### Problem to solve:
Omit each picture as you copy the entries exactly.

Dataset items:

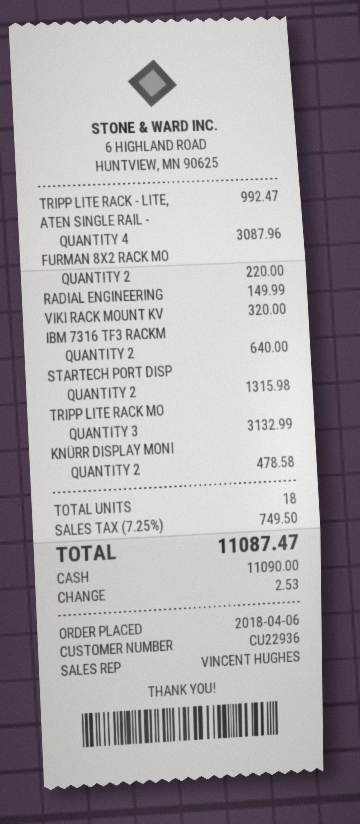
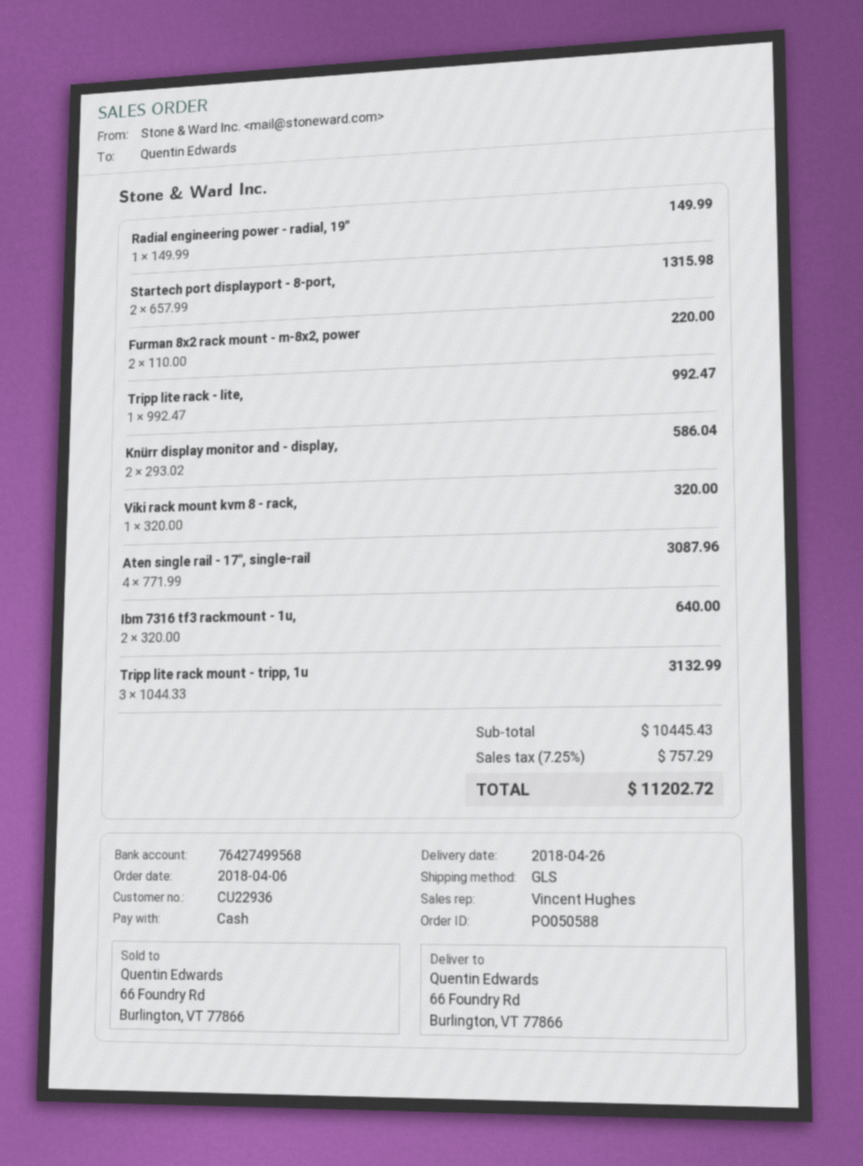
KNÜRR DISPLAY MONI: 2 for 478.58 -> 2 for 586.04
tax: 7.25% = 749.50 -> 7.25% = 757.29
total: 11087.47 -> 11202.72

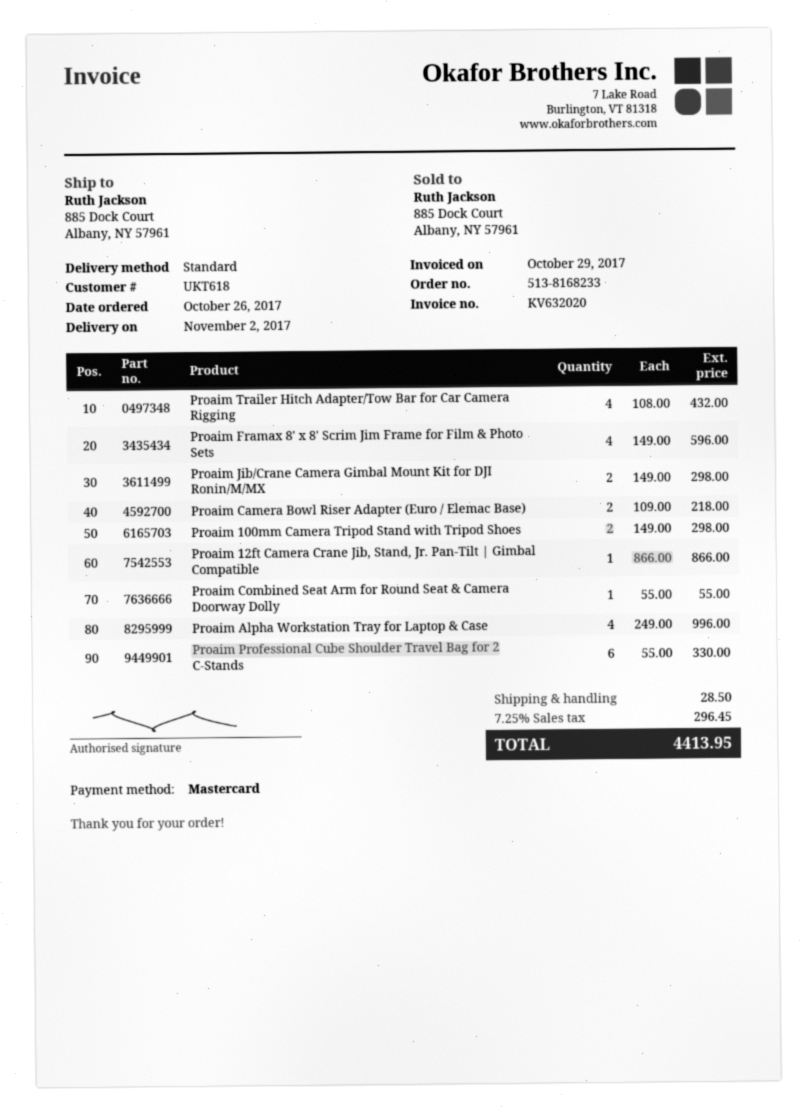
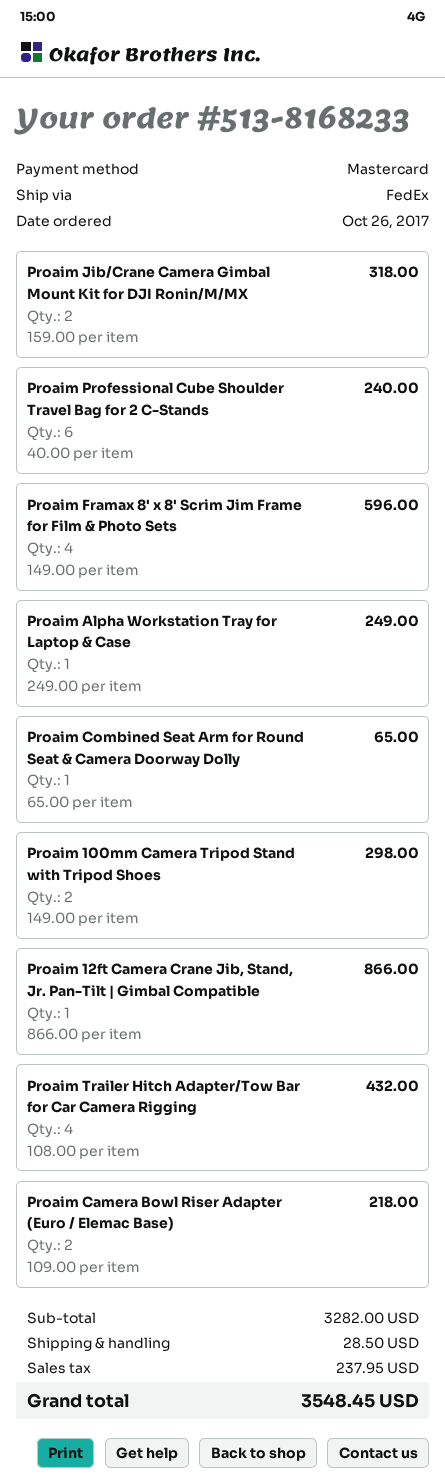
shipping method: standard -> FedEx
Proaim Jib/Crane Camera Gimbal Mount Kit for DJI Ronin/M/MX: 2 x 149.00 = 298.00 -> 2 x 159.00 = 318.00
Proaim Combined Seat Arm for Round Seat & Camera Doorway Dolly: 1 x 55.00 = 55.00 -> 1 x 65.00 = 65.00
Proaim Alpha Workstation Tray for Laptop & Case: 4 x 249.00 = 996.00 -> 1 x 249.00 = 249.00
Proaim Professional Cube Shoulder Travel Bag for 2 C-Stands: 6 x 55.00 = 330.00 -> 6 x 40.00 = 240.00
tax: 296.45 -> 237.95
total: 4413.95 -> 3548.45

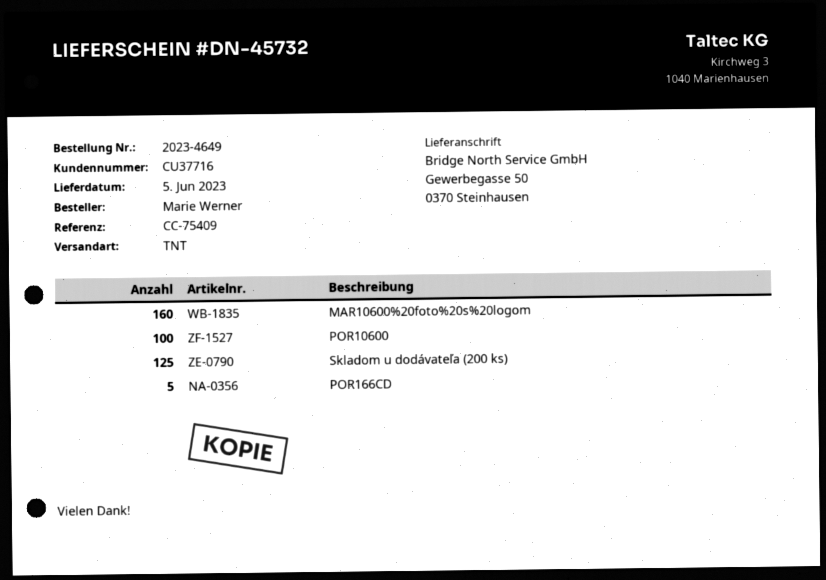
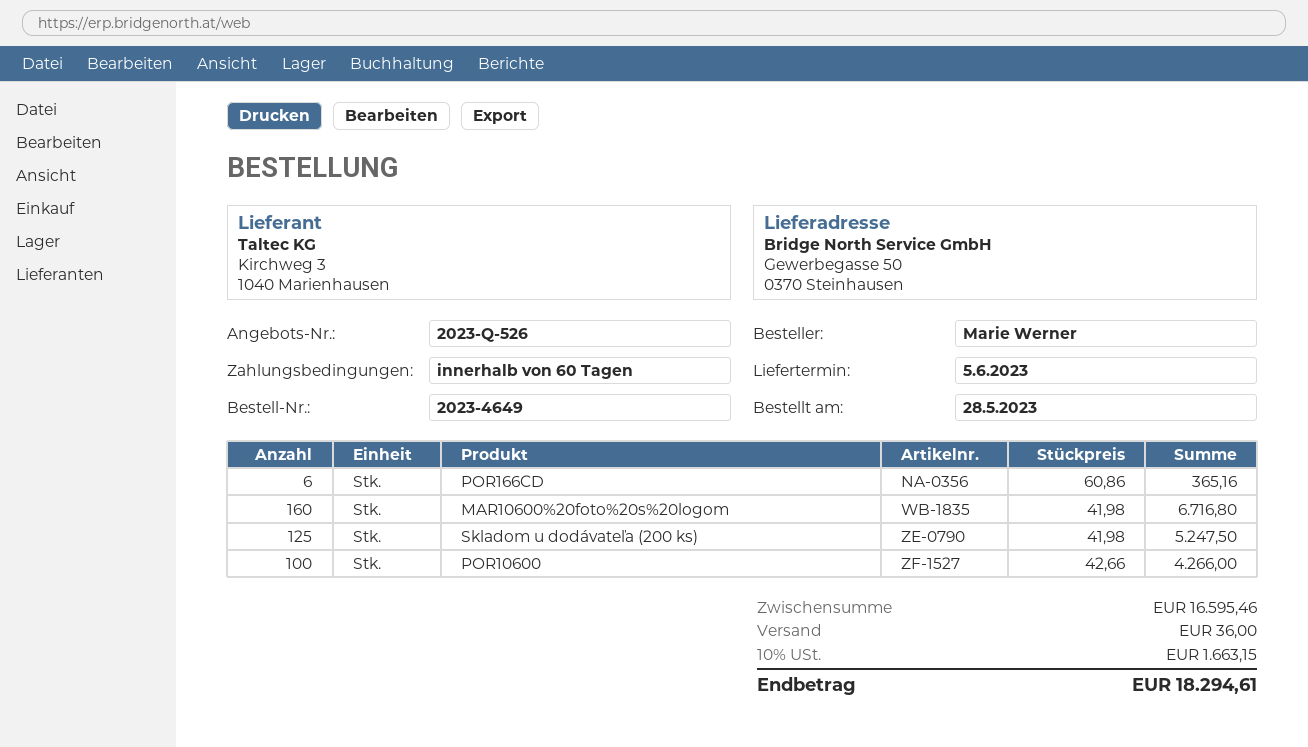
POR166CD: 5 -> 6

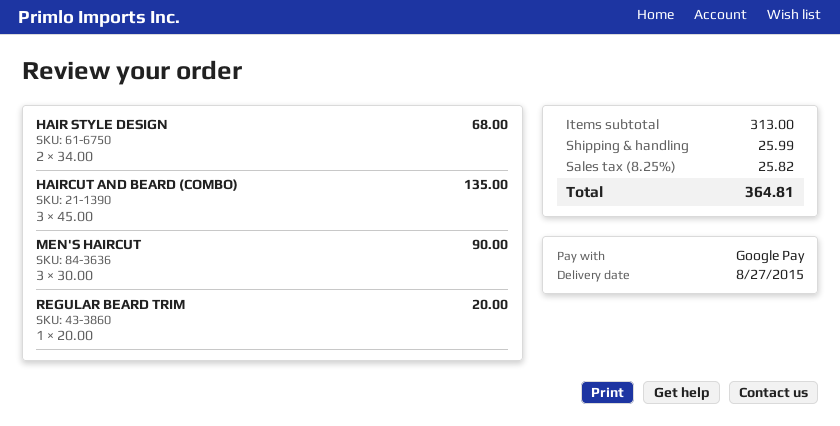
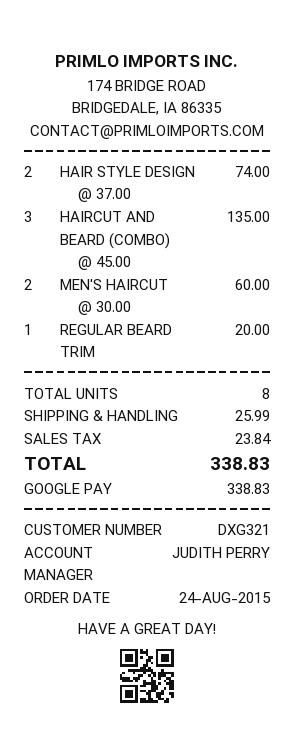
HAIR STYLE DESIGN: 2 x 34.00 = 68.00 -> 2 x 37.00 = 74.00
MEN'S HAIRCUT: 3 x 30.00 = 90.00 -> 2 x 30.00 = 60.00
tax: 25.82 -> 23.84
total: 364.81 -> 338.83

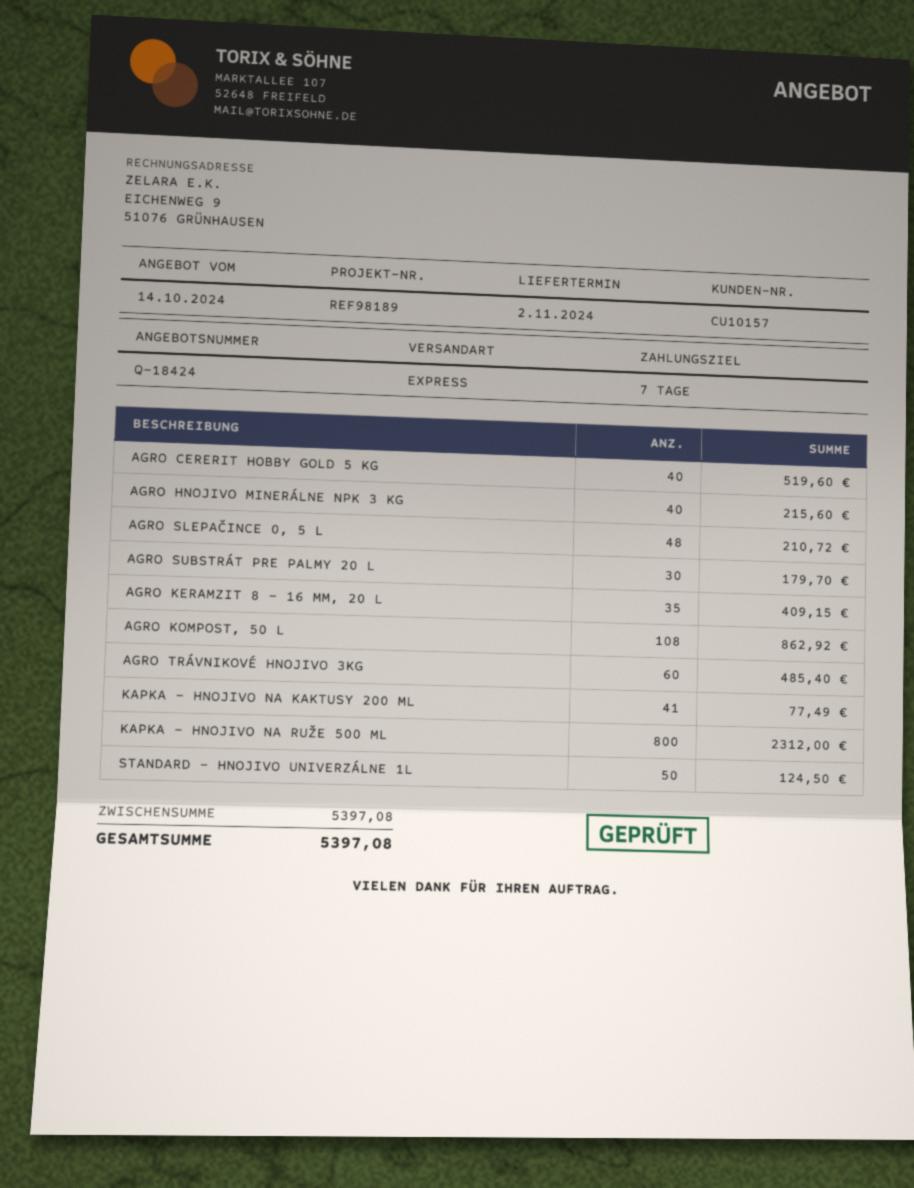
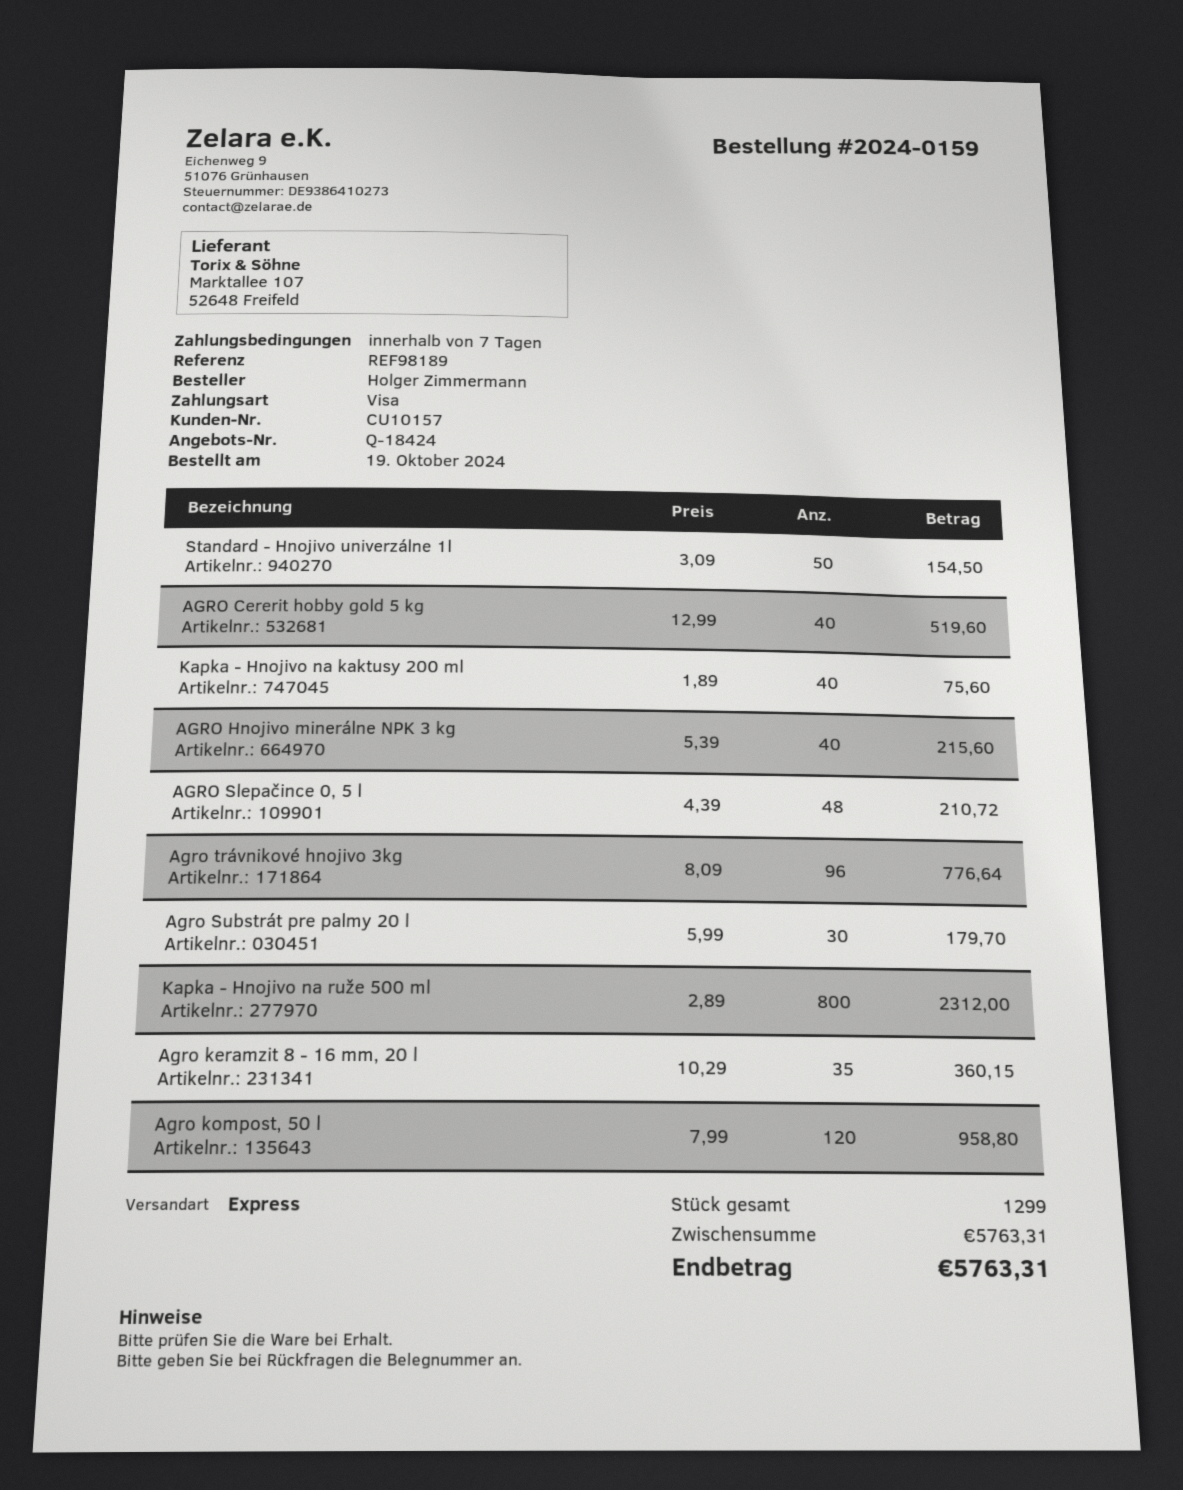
AGRO KERAMZIT 8 - 16 MM, 20 L: 35 for 409.15 -> 35 for 360.15
AGRO KOMPOST, 50 L: 108 for 862.92 -> 120 for 958.80
AGRO TRÁVNIKOVÉ HNOJIVO 3KG: 60 for 485.40 -> 96 for 776.64
KAPKA - HNOJIVO NA KAKTUSY 200 ML: 41 for 77.49 -> 40 for 75.60
STANDARD - HNOJIVO UNIVERZÁLNE 1L: 50 for 124.50 -> 50 for 154.50
subtotal: 5397.08 -> 5763.31
total: 5397.08 -> 5763.31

### Final answer:
KNÜRR DISPLAY MONI: 2 for 478.58 -> 2 for 586.04
tax: 7.25% = 749.50 -> 7.25% = 757.29
total: 11087.47 -> 11202.72

shipping method: standard -> FedEx
Proaim Jib/Crane Camera Gimbal Mount Kit for DJI Ronin/M/MX: 2 x 149.00 = 298.00 -> 2 x 159.00 = 318.00
Proaim Combined Seat Arm for Round Seat & Camera Doorway Dolly: 1 x 55.00 = 55.00 -> 1 x 65.00 = 65.00
Proaim Alpha Workstation Tray for Laptop & Case: 4 x 249.00 = 996.00 -> 1 x 249.00 = 249.00
Proaim Professional Cube Shoulder Travel Bag for 2 C-Stands: 6 x 55.00 = 330.00 -> 6 x 40.00 = 240.00
tax: 296.45 -> 237.95
total: 4413.95 -> 3548.45

POR166CD: 5 -> 6

HAIR STYLE DESIGN: 2 x 34.00 = 68.00 -> 2 x 37.00 = 74.00
MEN'S HAIRCUT: 3 x 30.00 = 90.00 -> 2 x 30.00 = 60.00
tax: 25.82 -> 23.84
total: 364.81 -> 338.83

AGRO KERAMZIT 8 - 16 MM, 20 L: 35 for 409.15 -> 35 for 360.15
AGRO KOMPOST, 50 L: 108 for 862.92 -> 120 for 958.80
AGRO TRÁVNIKOVÉ HNOJIVO 3KG: 60 for 485.40 -> 96 for 776.64
KAPKA - HNOJIVO NA KAKTUSY 200 ML: 41 for 77.49 -> 40 for 75.60
STANDARD - HNOJIVO UNIVERZÁLNE 1L: 50 for 124.50 -> 50 for 154.50
subtotal: 5397.08 -> 5763.31
total: 5397.08 -> 5763.31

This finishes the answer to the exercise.